China’s economic recovery unexpectedly stumbled in the first three months of 2013 with slowing factory output and investment spending forcing analysts to start slashing full-year forecasts despite official insistence that the outlook was favourable.
The world’s second-biggest economy grew 7.7% in the first quarter from a year ago, slower than 7.9% hit in Q4 2012, below the Reuters consensus forecast of 8.0% and confounding expectations of a surprise uptick that emerged after surging credit and export data were published last week. “This number may well explain why there was so much liquidity support in Q1,” Tim Condon, head of Asian economic research at ING in Singapore, told Reuters.
“Industrial production is unexpectedly weak and that’s the source of weakness in GDP. Based on this, the consensus forecasts for GDP are going to be headed lower and we’ll certainly be looking at ours,” Condon added.
Stability clearly underwhelmed investors who had priced in an acceleration from the fourth quarter.
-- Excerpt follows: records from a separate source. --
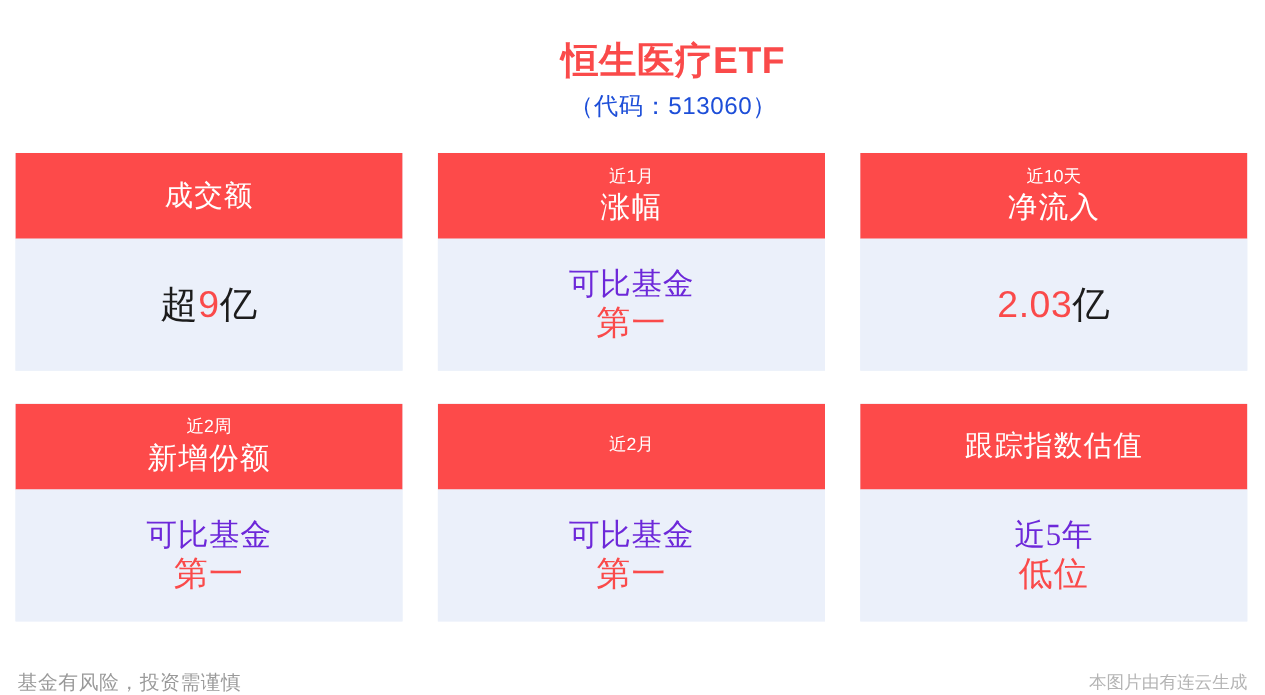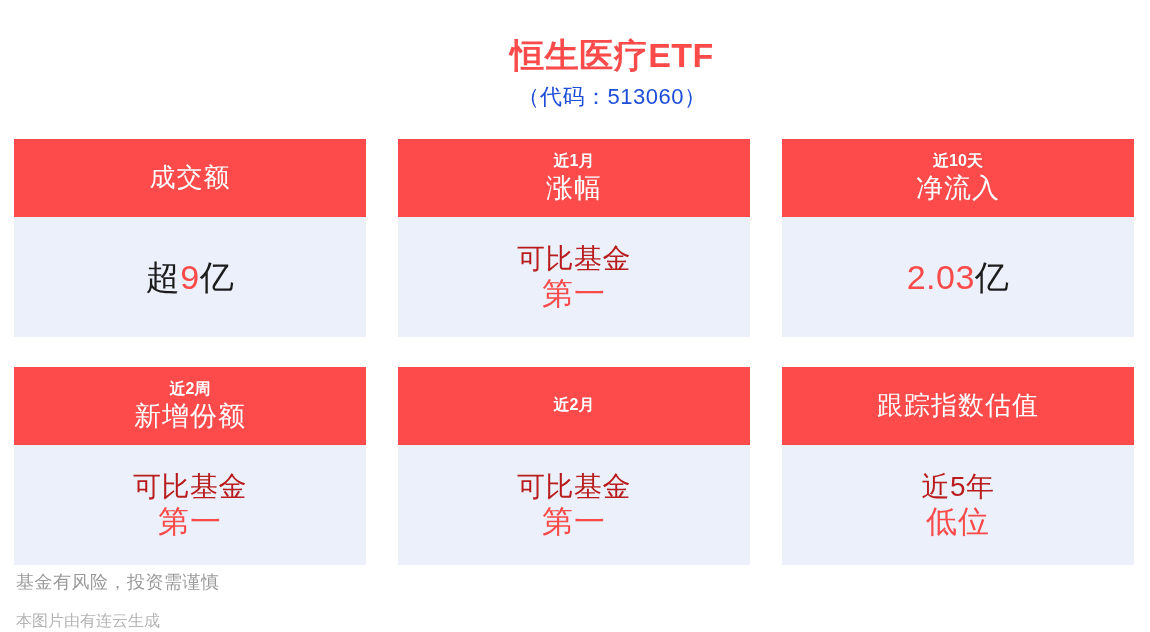--- a/index.html
+++ b/index.html
@@ -64,21 +64,21 @@
     display: flex;
     flex-direction: column;
     align-items: center;
     justify-content: center;
     box-sizing: border-box;
     padding: 0 8px;
   }
   .card-head .head-sub {
     font-size: 16px;
     line-height: 1.15;
-    font-weight: bold;
+    font-weight: normal;
     color: #ffffff;
     margin-bottom: 1px;
   }
   .card-head .head-sub:empty { display: none; }
   .card-head .head-main {
     font-size: 27px;
     line-height: 1.2;
     font-weight: normal;
     color: #ffffff;
     letter-spacing: 1px;
@@ -92,22 +92,23 @@
     background: #EBF0FA;
     display: flex;
     flex-direction: column;
     align-items: center;
     justify-content: center;
     box-sizing: border-box;
   }
   .body-line1 {
     font-size: 28px;
     line-height: 1.22;
-    color: #b91c1c;
-    letter-spacing: 0.5px;
+    color: #6d28d9;
+    letter-spacing: 0.5px;
+    font-family: Liberation Serif, serif;
   }
   .body-line2 {
     font-size: 31px;
     line-height: 1.18;
     color: #FA4A4A;
     letter-spacing: 1px;
   }
   .body-line2:empty { display: none; }
 
   
@@ -124,23 +125,22 @@
   
   .footer {
     position: absolute;
     left: 0;
     bottom: 0;
     width: 1150px;
     height: 62px;
     box-sizing: border-box;
     padding: 0 16px;
     display: flex;
-    align-items: flex-start;
+    align-items: flex-end;
     justify-content: space-between;
-    flex-direction: column;
   }
   .footer-left {
     font-size: 18px;
     color: #9a9a9a;
     letter-spacing: 0.5px;
   }
   .footer-right {
     text-align: right;
     color: #b4b4b4;
     font-size: 16px;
Such an uptick would have underpinned the recovery trades that had gathered steam in the wake of data last week that showed a near 60% increase in total credit in the economy in Q1 2013 versus Q1 2012.
Rise of a new consumer class in China is a factor that keeps investors broadly optimistic about the longer-term future of the economy, provided policymakers can rebalance the drivers of growth away from the investment spending.